Kernpunkte der Debatte
- Vorwürfe der Grünen bezüglich intransparenter Fördermittelvergabe.
- Verdacht auf politischen Druck der CDU auf die Kulturverwaltung.
- Prüfung durch den Landesrechnungshof läuft.
- Regierender Bürgermeister Wegner sichert Konsequenzen zu, falls notwendig.
Vorwürfe der Grünen
Die Fraktion der Grünen hat vergangene Woche Bedenken hinsichtlich der Vergabe von Fördermitteln für Projekte zur Bekämpfung von Antisemitismus geäußert. Es wird vermutet, dass mehrere Projekte nicht nach den üblichen Haushaltsrichtlinien gefördert wurden. Die Grünen gehen davon aus, dass CDU-Abgeordnete Einfluss auf die Kulturverwaltung genommen haben, um bestimmte Projekte aus einem Sonderfonds zu unterstützen.
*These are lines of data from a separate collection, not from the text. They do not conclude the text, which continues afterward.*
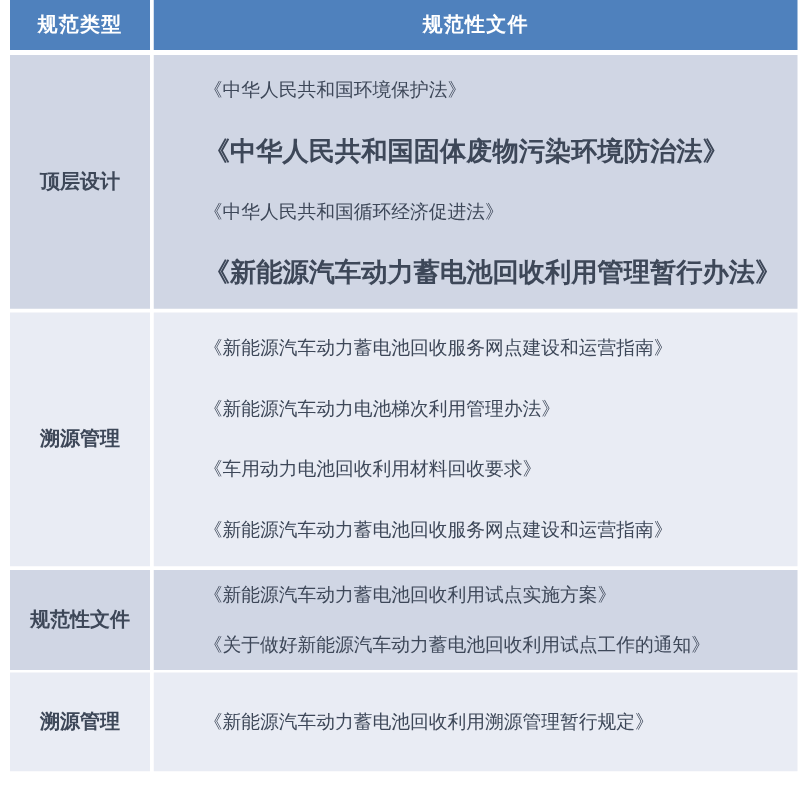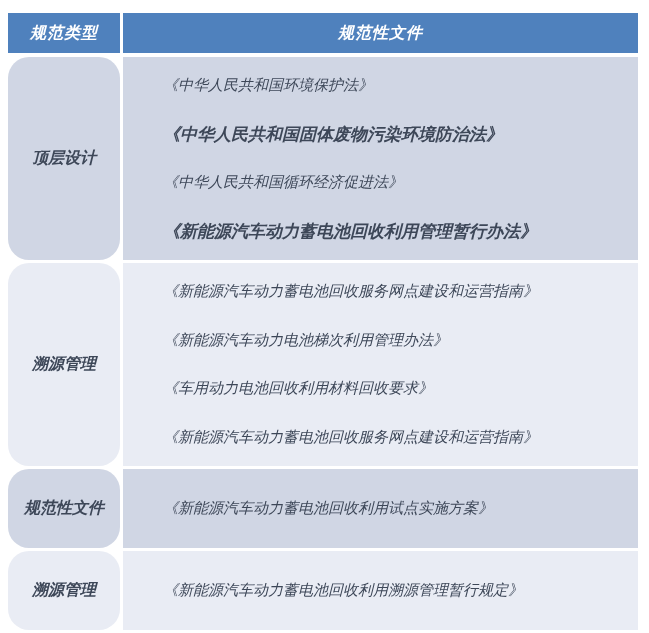--- a/index.html
+++ b/index.html
@@ -7,23 +7,22 @@
     padding: 0;
     background: #ffffff;
     width: 649px;
     height: 633px;
     font-family: "Liberation Sans", "DejaVu Sans", sans-serif;
     overflow: hidden;
   }
   .table-wrap {
     position: absolute;
     left: 8px;
-    top: 13px;
+    top: 0;
     width: 630px;
-    font-style: italic;
   }
   .grid-row {
     display: grid;
     grid-template-columns: 112px 1fr;
     column-gap: 3px;
     margin-bottom: 3px;
   }
   .header-row { margin-bottom: 4px; }
   .header-cell {
     background: var(--header-bg, #4f81bd);
@@ -36,39 +35,38 @@
     font-weight: bold;
     letter-spacing: 1px;
   }
   .section-row .category-cell {
     display: flex;
     align-items: center;
     justify-content: center;
     font-size: 16px;
     font-weight: bold;
     color: var(--text-color, #3d4758);
-    border-radius: 21px;
   }
   .section-row .docs-cell {
     display: flex;
     flex-direction: column;
     justify-content: space-evenly;
     padding-left: 40px;
   }
   .shade-dark  > div { background: var(--band-dark, #d0d6e4); }
   .shade-light > div { background: var(--band-light, #e9ecf4); }
   .doc-line {
     height: 40px;
     display: flex;
     align-items: center;
     font-size: 15px;
     color: var(--text-color, #3d4758);
     white-space: nowrap;
   }
-  .doc-line.bold { font-weight: bold; font-size: 17px; }
+  .doc-line.bold { font-weight: bold; font-size: 21px; }
 </style>
 </head>
 <body>
 
 <div class="table-wrap">
   <div class="grid-row header-row">
     <div class="header-cell">规范类型</div>
     <div class="header-cell">规范性文件</div>
   </div>
   <div id="table-body">
@@ -87,20 +85,21 @@
           <div class="doc-line">《新能源汽车动力蓄电池回收服务网点建设和运营指南》</div>
           <div class="doc-line">《新能源汽车动力电池梯次利用管理办法》</div>
           <div class="doc-line">《车用动力电池回收利用材料回收要求》</div>
           <div class="doc-line">《新能源汽车动力蓄电池回收服务网点建设和运营指南》</div>
         </div>
       </div>
       <div class="grid-row section-row shade-dark" style="height: 79px;">
         <div class="category-cell">规范性文件</div>
         <div class="docs-cell">
           <div class="doc-line">《新能源汽车动力蓄电池回收利用试点实施方案》</div>
+          <div class="doc-line">《关于做好新能源汽车动力蓄电池回收利用试点工作的通知》</div>
         </div>
       </div>
       <div class="grid-row section-row shade-light" style="height: 79px;">
         <div class="category-cell">溯源管理</div>
         <div class="docs-cell">
           <div class="doc-line">《新能源汽车动力蓄电池回收利用溯源管理暂行规定》</div>
         </div>
       </div>
     </div>
 </div>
Laut den Grünen sollen Mitarbeiter der Verwaltung mehrfach Bedenken angemeldet haben, denen jedoch nicht nachgegangen wurde.
CDU weist Vorwürfe zurück
Die CDU-Fraktion weist die Anschuldigungen entschieden zurück und bezeichnet sie als reine Wahlkampftaktik. Mitglieder der CDU-Fraktion hatten bereits Akteneinsicht in die betreffenden Vorgänge, die ein Volumen von 2,6 Millionen Euro umfassen.
Stellungnahme von Kai Wegner
Regierender Bürgermeister Kai Wegner (CDU) hat die Bedeutung der geförderten Projekte im Kampf gegen Antisemitismus betont. Er verwies auf die laufende Prüfung durch den Landesrechnungshof und kündigte an, dass gegebenenfalls die notwendigen Konsequenzen gezogen würden. Wegner äußerte sich während des Senatsbesuchs der Nova-Ausstellung, die an den Angriff der Terrorgruppe Hamas auf das Nova-Festival erinnert und ebenfalls aus dem umstrittenen Fördertopf finanziert wurde.
Rolle des ehemaligen Kultursenators
Im Zentrum der Kritik steht insbesondere der ehemalige Kultursenator Joe Chialo (CDU). Über seine Anwaltskanzlei hat er Akteneinsicht beantragt. Seine Anwälte teilten mit, dass er erst nach Durchsicht der Akten eine Stellungnahme zu den Vorwürfen abgeben könne. Die amtierende Kultursenatorin Sarah Wedl-Wilson hat sich zu den spezifischen Vorwürfen nicht geäußert, aber Aufklärung und Transparenz versprochen.